Application Scenario 2:Time series analysis or concentration gradient analysis
Applicable scope:Clinical samples, cell samples, animal and plant samples with multiple time periods, or samples treated with different drug concentrations
In the process of transcriptome data analysis, there is a special type of experimental design. Collect experimental samples from different time periods or test samples with different concentration gradients of drugs, reagents, etc. Subsequently, studying the expression patterns of different genes at different time periods or concentration gradients is commonly referred to as "time series analysis"
Application Scenario 3:Discovery of upstream regulatory genes such as transcription factors/regulatory factors/splicing factors
Applicable scope:Any research direction including clinical medicine, basic medicine, biochemistry, animal and plant research, etc
Conventional transcriptome differential analysis is highly likely to yield a large number of differentially expressed genes, which poses a challenge for target localization in later experimental validation. Transcription factors are a great entry point without specific pathways of interest or star molecules. Transcription factors can regulate genomic DNA openness, recruit RNA polymerase for transcription processes, recruit cofactors to regulate specific transcription stages, and regulate various life processes such as immune response and developmental patterns. Therefore, analyzing the expression and regulatory activity of transcription factors is of great significance for deciphering complex life activities. Other regulatory factors, including variable splicing and other regulatory genes, can also participate in upstream regulation.
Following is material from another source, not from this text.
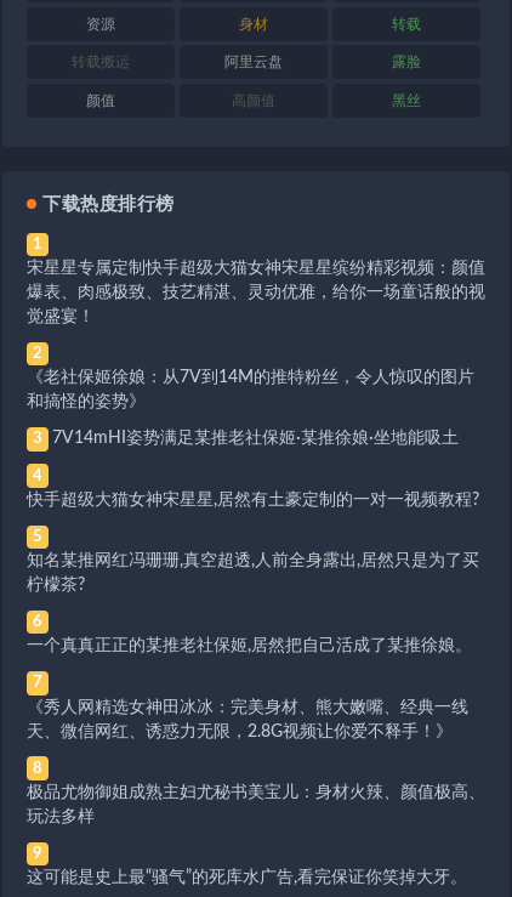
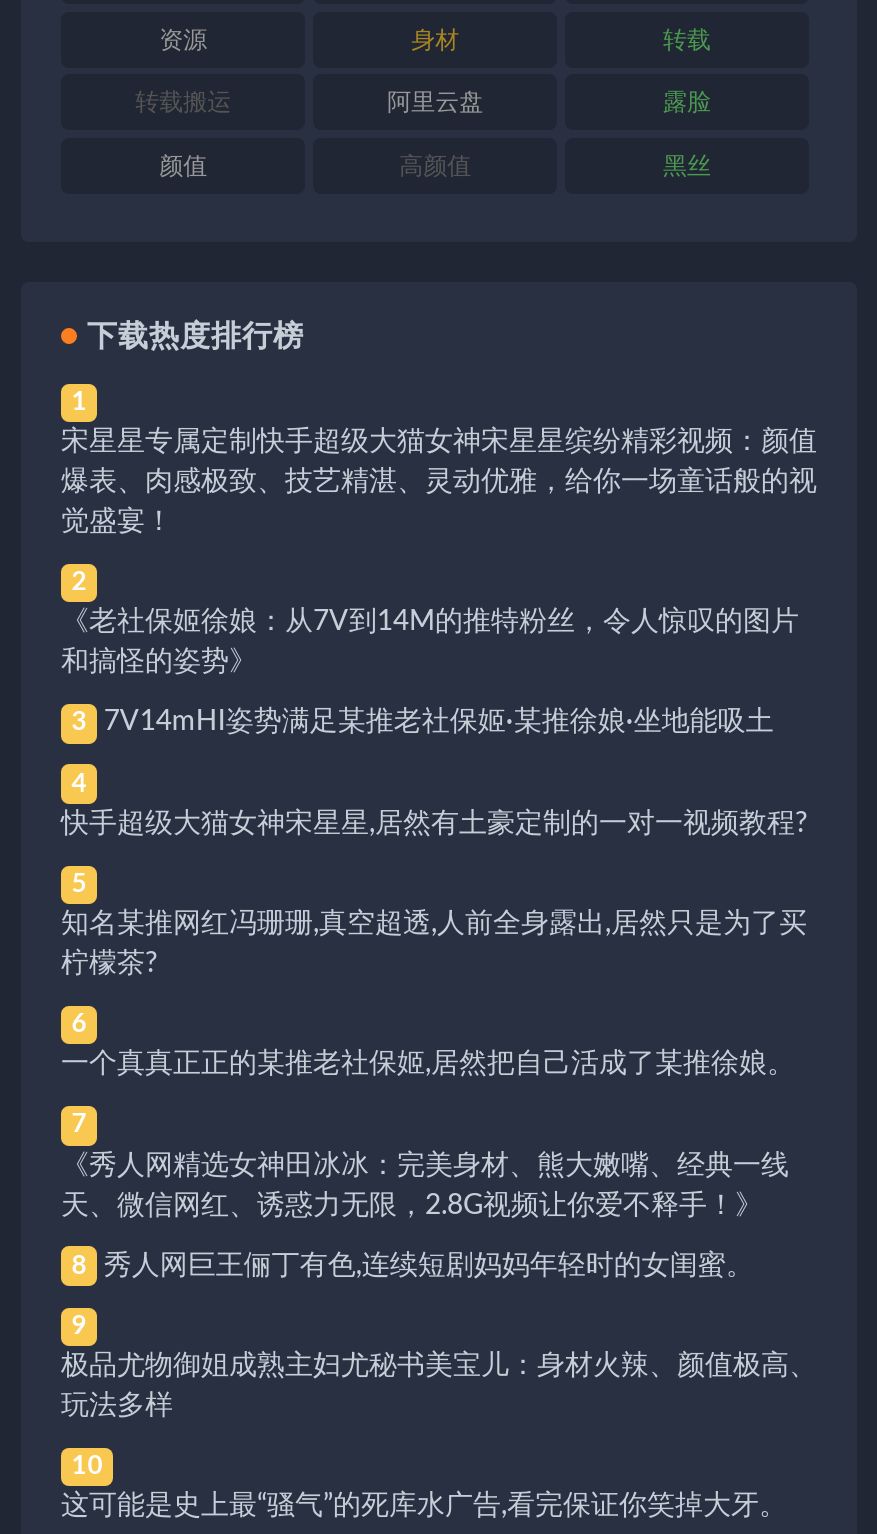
none -> [71,1251,754,1340] 秀人网巨王俪丁有色,连续短剧妈妈年轻时的女闺蜜。 | 9
[33,846,43,862] 9 -> [71,1454,103,1480] 10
Application scenario 4: Large sample research
Applicable scope:Animal and plant breeding, genetic populations and species origins, population cohorts and biomarker mining
With the rapid development of sequencing technology, transcriptome sequencing studies with a small number of samples are no longer able to explain complex biological problems. Researchers have begun to use large sample sizes of transcriptome samples, combined with statistical and machine learning methods, to identify core genes that conform to specific patterns and research objectives. Using methods such as Mendelian randomization, correlation analysis, linear regression, LASSO regression, Cox regression, etc., to analyze gene or genomic diversity in different samples and explore deeper and more comprehensive biological significance.
Project Process
Transcriptome sequencing with eukaryotic involvement in metaorganisms can provide researchers with a complete range of service processes, including sample extraction, library sequencing, and data analysis, providing high-quality data results and providing strong reference for subsequent researchAt the same time, the cloud analysis of metabiotic transcriptome has been fully upgraded, providing customers with a variety of analysis content to meet the standard and personalized analysis needs of researchers.